Action movies are a film genre where in the story is largely told through physical action as opposed to dialogue. The action typically involves individual efforts on the part of the hero. While action has long been an element of films, the "Action film" as a genre of its own began to develop in the 1970s. The genre is closely linked with the thriller and adventure film genres.
While action films have traditionally been a reliable source of revenue for movie studios, relatively few action films garner critical praise. While action films have traditionally been aimed at male audiences, from the early teens to the mid-30s, many action filmmakers from the 1990s and 2000s added female heroines in response to the times, glorifying the strong female archetype
During the 1920s and 1930s, action-based films were often "swashbuckling" adventure films in which Douglas Fairbanks or Errol Flynn wielded swords in period pieces. The long-running success of the James Bond series of spy films in the 1960s and 1970s helped to popularise the modern day action film. The early Bond films were characterised by quick cutting, car chases, fist fights and ever more elaborate action sequences. The series also established the concept of the resourceful hero, who is able to dispatch the villains with a ready one-liner.

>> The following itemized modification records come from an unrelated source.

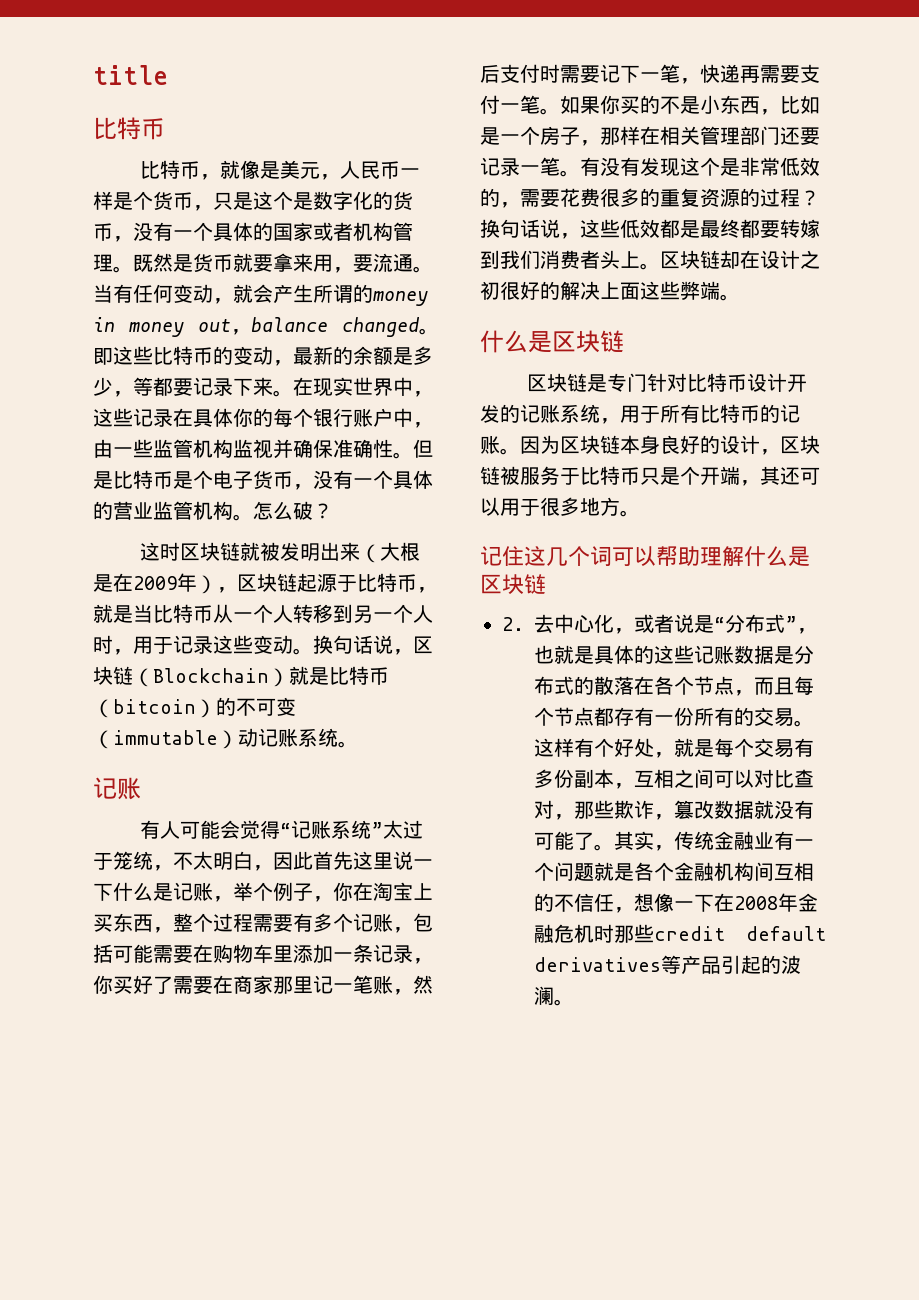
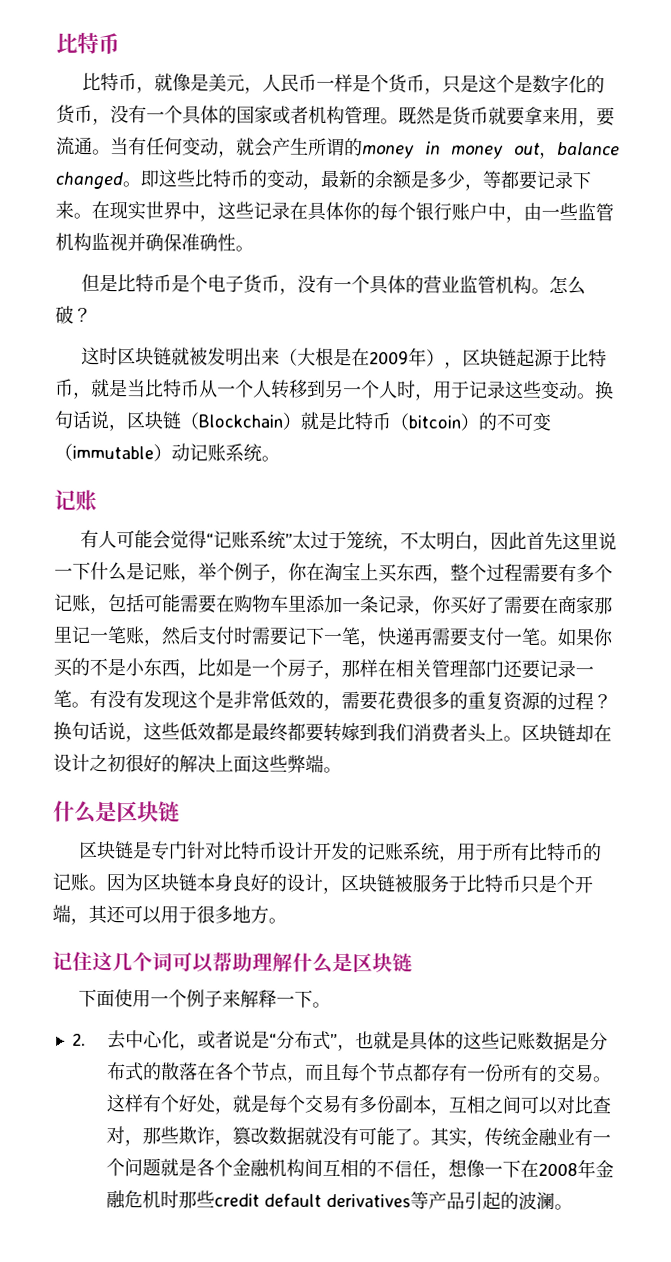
[93,65,168,85] title // -> (56, 43) none
(413, 455) none -> (254, 248) //
(546, 584) none -> [77,988,331,1008] // 下面使用一个例子来解释一下。

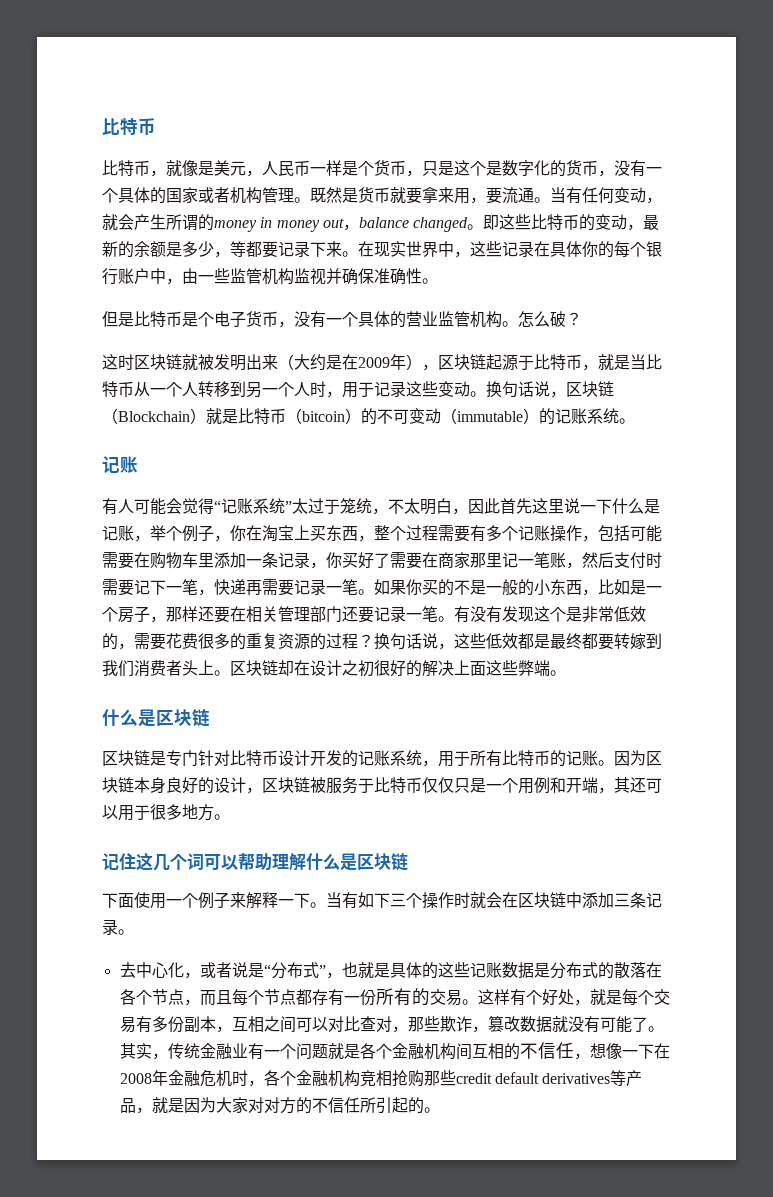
[314,347,334,366] 根 -> [310,354,326,371] 约
(551, 421) none -> [425,408,441,424] 动
[171,443,190,462] 动 -> [539,408,555,425] 的
(91, 602) none -> [550,525,582,542] 操作
[467,627,505,646] 支付 -> [294,579,326,595] 记录
(126, 667) none -> [486,579,534,596] 一般的
(378, 668) none -> [198,606,230,623] 还要
[520,874,575,894] 只是个 -> [422,777,566,794] 仅仅只是一个用例和
[71,1032,86,1046] // 2. -> [326,892,662,909] [102,919,134,935] 当有如下三个操作时就会在区块链中添加三条记录。 //
(180, 1199) none -> [247,1070,424,1087] ，各个金融机构竞相抢购
[464,1191,556,1210] 引起的波澜 -> [135,1097,424,1114] ，就是因为大家对对方的不信任所引起的

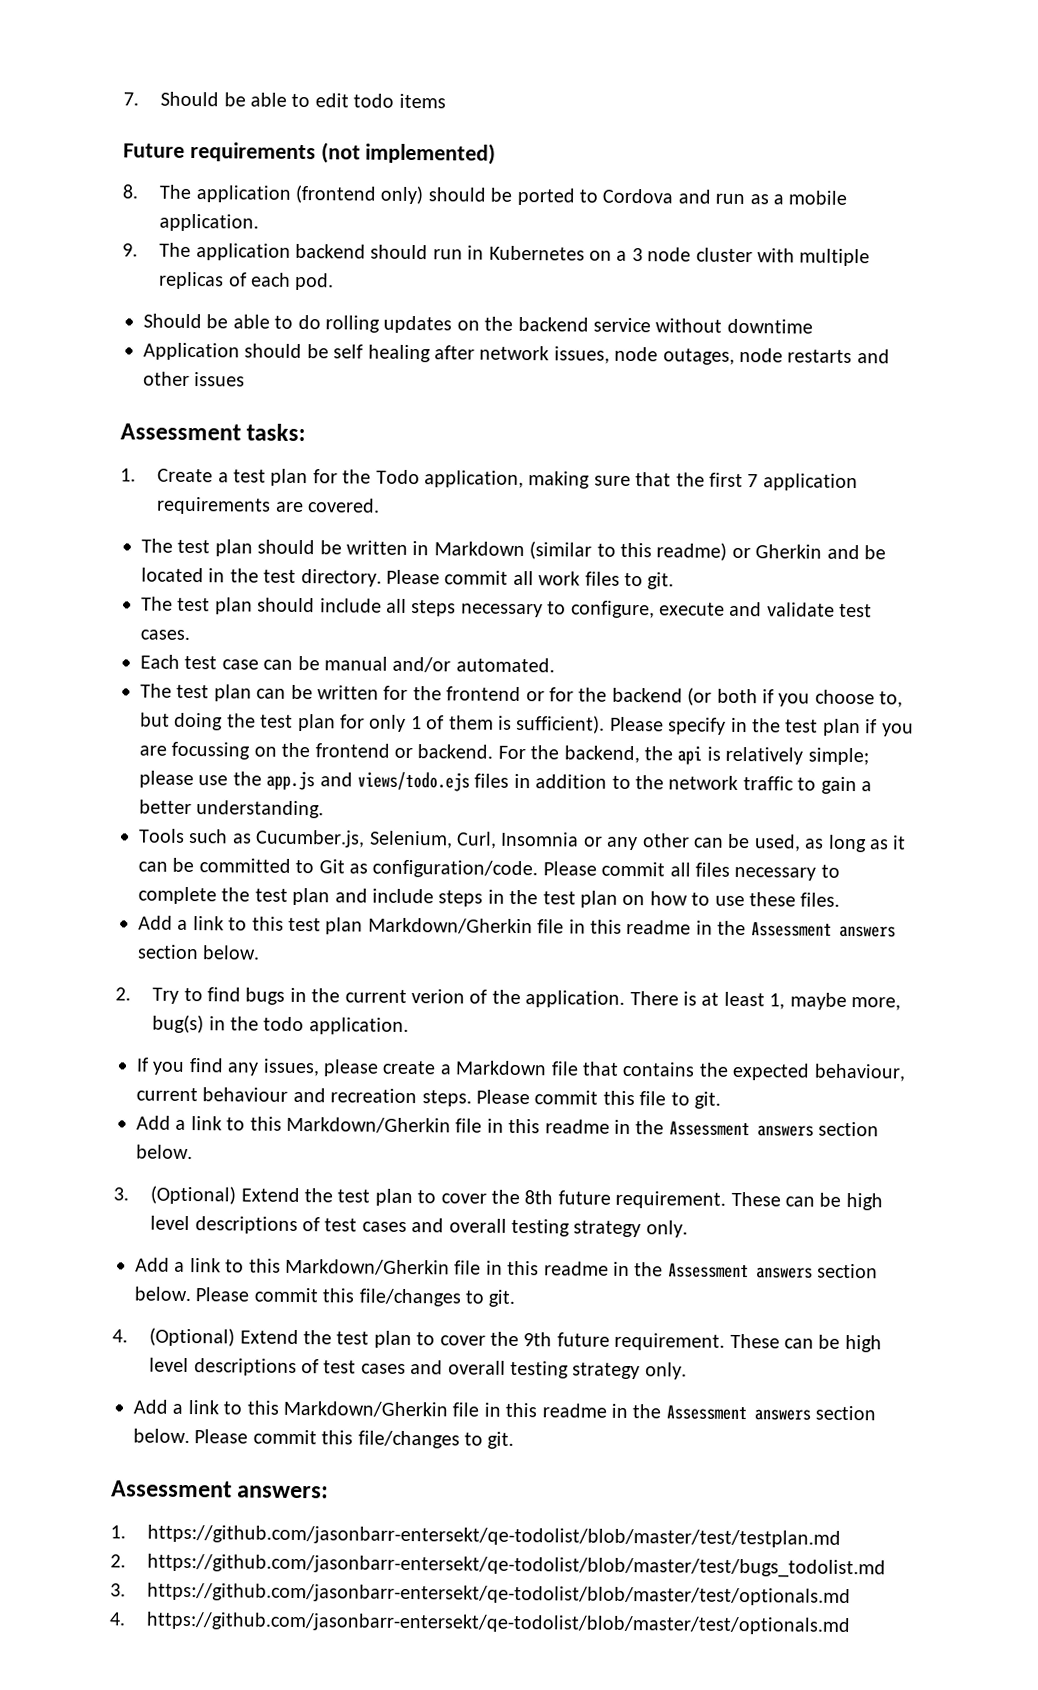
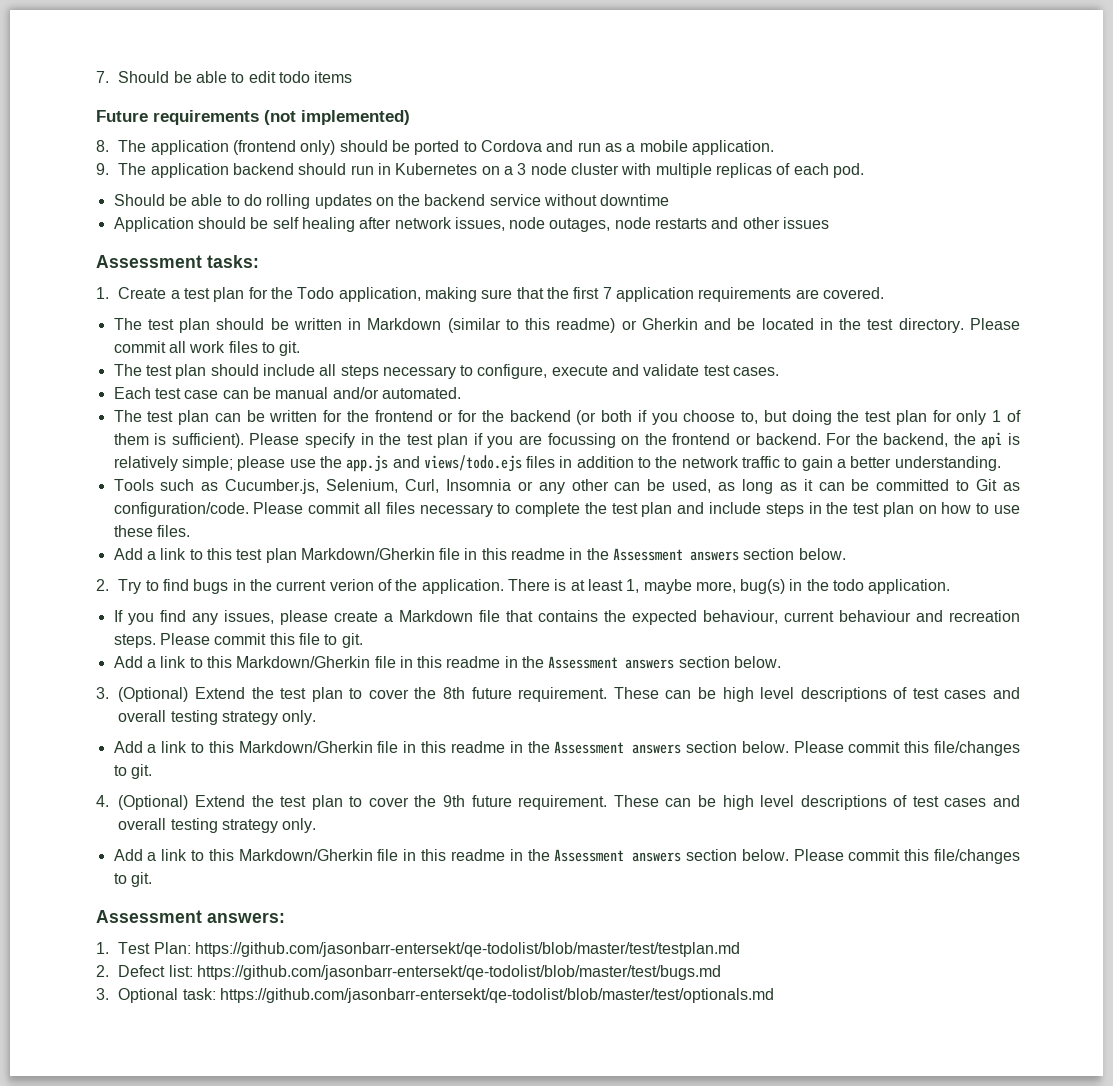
(126, 1532) none -> [118,942,191,954] Test Plan:
[147,1553,887,1579] [110,1582,852,1607] [109,1611,851,1636] https://github.com/jasonbarr-entersekt/qe-todolist/blob/master/test/bugs_todolist.md // 3. https://github.com/jasonbarr-entersekt/qe-todolist/blob/master/test/optionals.md // 4. https://github.com/jasonbarr-entersekt/qe-todolist/blob/master/test/optionals.md -> [118,965,722,980] [96,988,775,1003] Defect list: https://github.com/jasonbarr-entersekt/qe-todolist/blob/master/test/bugs.md // 3. Optional task: https://github.com/jasonbarr-entersekt/qe-todolist/blob/master/test/optionals.md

Early American action films usually focused on maverick police officers, as in Bullitt (1968), The French Connection (1971) and Dirty Harry (1971). These were among the earliest films to present a car chase as an action set-piece. Dirty Harry (1971) can be considered "the action film's first true archetype."[1]:23 The genre came about as a synthesis of the existing western and film noir genres, with some elements of the police procedural.